Câmara aprova projeto que une crianças órfãs a idosos em asilos, fortalecendo laços e combatendo isolamento

Patrus Ananias é o relator da proposta - Foto: Thiago Cristino / Câmara dos Deputados

Patrus Ananias é o relator da proposta - Foto: Thiago Cristino / Câmara dos Deputados Crédito: Thiago Cristino / Câmara dos Deputados

A Comissão de Constituição e Justiça e de Cidadania (CCJ) da Câmara dos Deputados deu aval a uma iniciativa legislativa que propõe a criação de programas de visitação entre crianças e adolescentes em situação de orfandade ou acolhimento institucional e idosos residentes em casas de repouso. O Projeto de Lei 4861/24 visa promover a interação social e atividades recreativas, buscando mitigar o isolamento de ambos os grupos.

A medida, que será incorporada à Política Nacional do Idoso, representa um esforço significativo do poder público para fomentar a convivência familiar e comunitária, elementos essenciais para o desenvolvimento humano e a dignidade. A aprovação na CCJ, em caráter conclusivo, sinaliza que a proposta pode seguir diretamente para o Senado Federal, a menos que haja um recurso para sua apreciação pelo plenário da Câmara.

Detalhes da proposta e sua tramitação legislativa

O Projeto de Lei 4861/24, de autoria do deputado licenciado José Guimarães (CE), passou pela análise da Comissão de Constituição e Justiça e de Cidadania, onde recebeu parecer favorável do relator, deputado Patrus Ananias (PT-MG). O relator realizou apenas uma pequena adequação textual, garantindo a conformidade da proposta com o ordenamento jurídico vigente.

A tramitação em caráter conclusivo é um procedimento que permite que projetos aprovados pelas comissões, sem a necessidade de votação no Plenário da Câmara, sejam enviados diretamente para a casa legislativa seguinte. Contudo, essa regra pode ser alterada caso um grupo de deputados apresente um recurso para que a matéria seja debatida e votada por todos os membros da Câmara.

Foco na interação social e comunitária

A essência do projeto reside na promoção de um intercâmbio valioso entre diferentes gerações que, por circunstâncias diversas, encontram-se em situações de vulnerabilidade social. Ao conectar crianças e adolescentes em acolhimento com idosos institucionalizados, a proposta busca preencher lacunas emocionais e sociais, oferecendo um ambiente mais acolhedor e inclusivo para todos os envolvidos.

O deputado Patrus Ananias destacou a importância da iniciativa, afirmando que ela concretiza valores fundamentais da Constituição Federal e fortalece os vínculos comunitários. Segundo ele, a medida contribui para a efetivação da convivência familiar e comunitária, um direito previsto em lei, enquanto fomenta um ambiente mais humano e atento às necessidades de grupos historicamente marginalizados.

Benefícios mútuos para gerações vulneráveis

A interação entre crianças órfãs e idosos em asilos oferece uma gama de benefícios que transcende a simples recreação.
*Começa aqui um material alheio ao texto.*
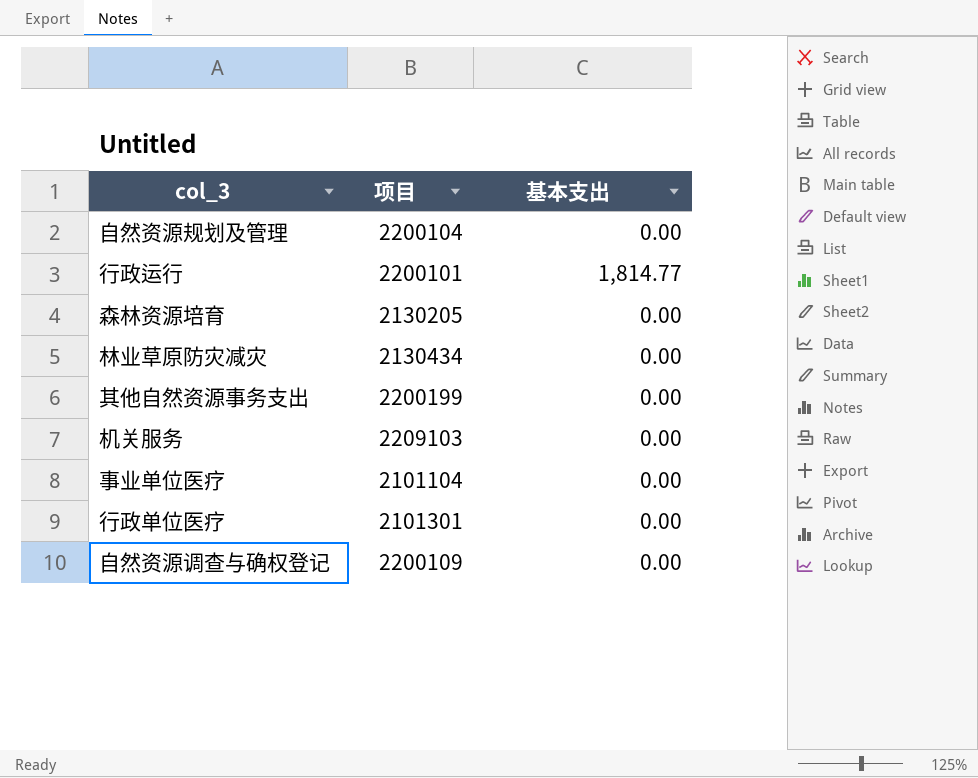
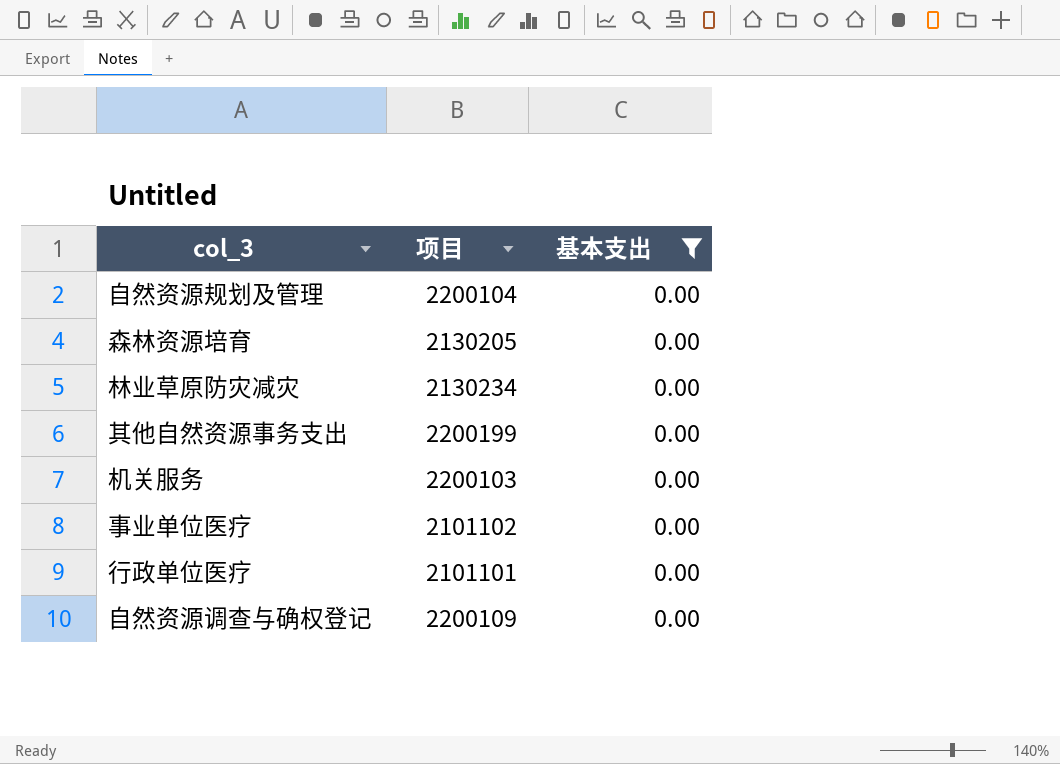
filter: none -> 基本支出 = 0.00
林业草原防灾减灾 | 项目: 2130434 -> 2130234
机关服务 | 项目: 2209103 -> 2200103
事业单位医疗 | 项目: 2101104 -> 2101102
行政单位医疗 | 项目: 2101301 -> 2101101

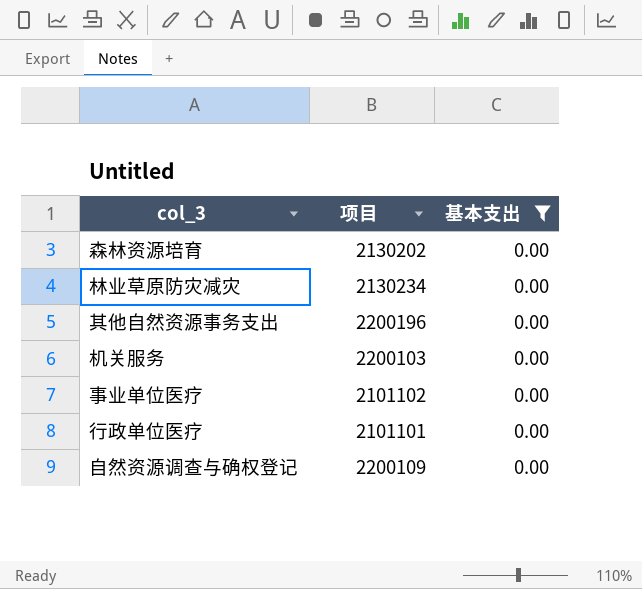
row 自然资源规划及管理: 2200104 | 0.00 -> none
森林资源培育 | 项目: 2130205 -> 2130202
其他自然资源事务支出 | 项目: 2200199 -> 2200196

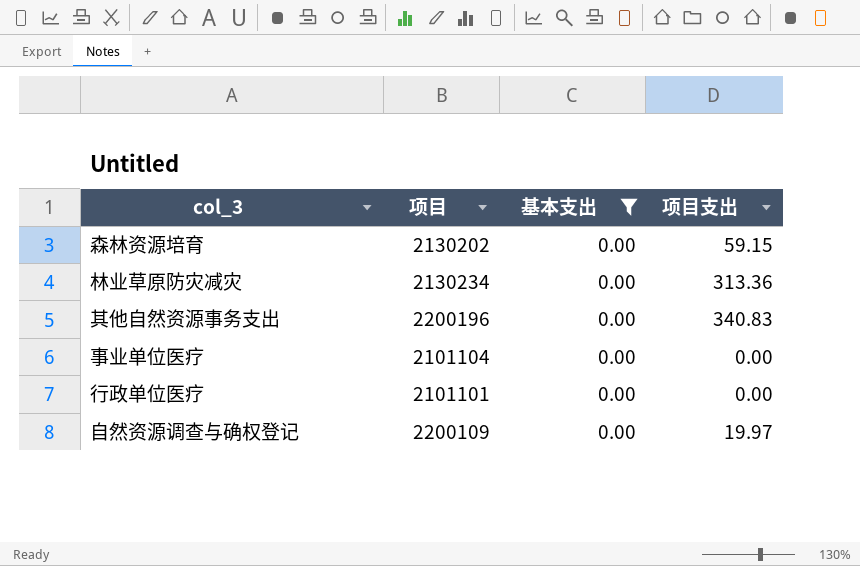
column 项目支出 | position: none -> 4
row 机关服务: 2200103 | 0.00 -> none
事业单位医疗 | 项目: 2101102 -> 2101104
Para os jovens, as visitas podem proporcionar um senso de pertencimento, a criação de novos laços afetivos e a oportunidade de aprender com a sabedoria e as experiências de vida dos mais velhos. Para os idosos, o contato com a energia e a alegria das crianças pode combater a solidão, estimular a memória e trazer um renovado propósito aos seus dias.

Os programas de visitação, conforme previsto no projeto, incluirão atividades recreativas e de interação social que podem ser adaptadas às necessidades e interesses de cada grupo. Entre as possíveis atividades a serem desenvolvidas, destacam-se:

  • Sessões de leitura e contação de histórias, onde idosos e crianças podem compartilhar narrativas.
  • Jogos de tabuleiro e brincadeiras lúdicas que promovam a cooperação e a diversão.
  • Atividades artísticas e manuais, como desenho, pintura ou artesanato, estimulando a criatividade.
  • Conversas e troca de experiências, permitindo que cada geração aprenda com a perspectiva da outra.
  • Criação de laços afetivos significativos, estabelecendo um ambiente de carinho e apoio mútuo.

A implementação desses programas representa um avanço na política pública de cuidado com idosos e jovens, reconhecendo a importância da saúde mental e emocional e o papel fundamental da comunidade no bem-estar individual. A expectativa é que a medida contribua para a construção de uma sociedade mais empática e solidária, onde a vulnerabilidade seja enfrentada com iniciativas que promovam a dignidade e a inclusão de todos.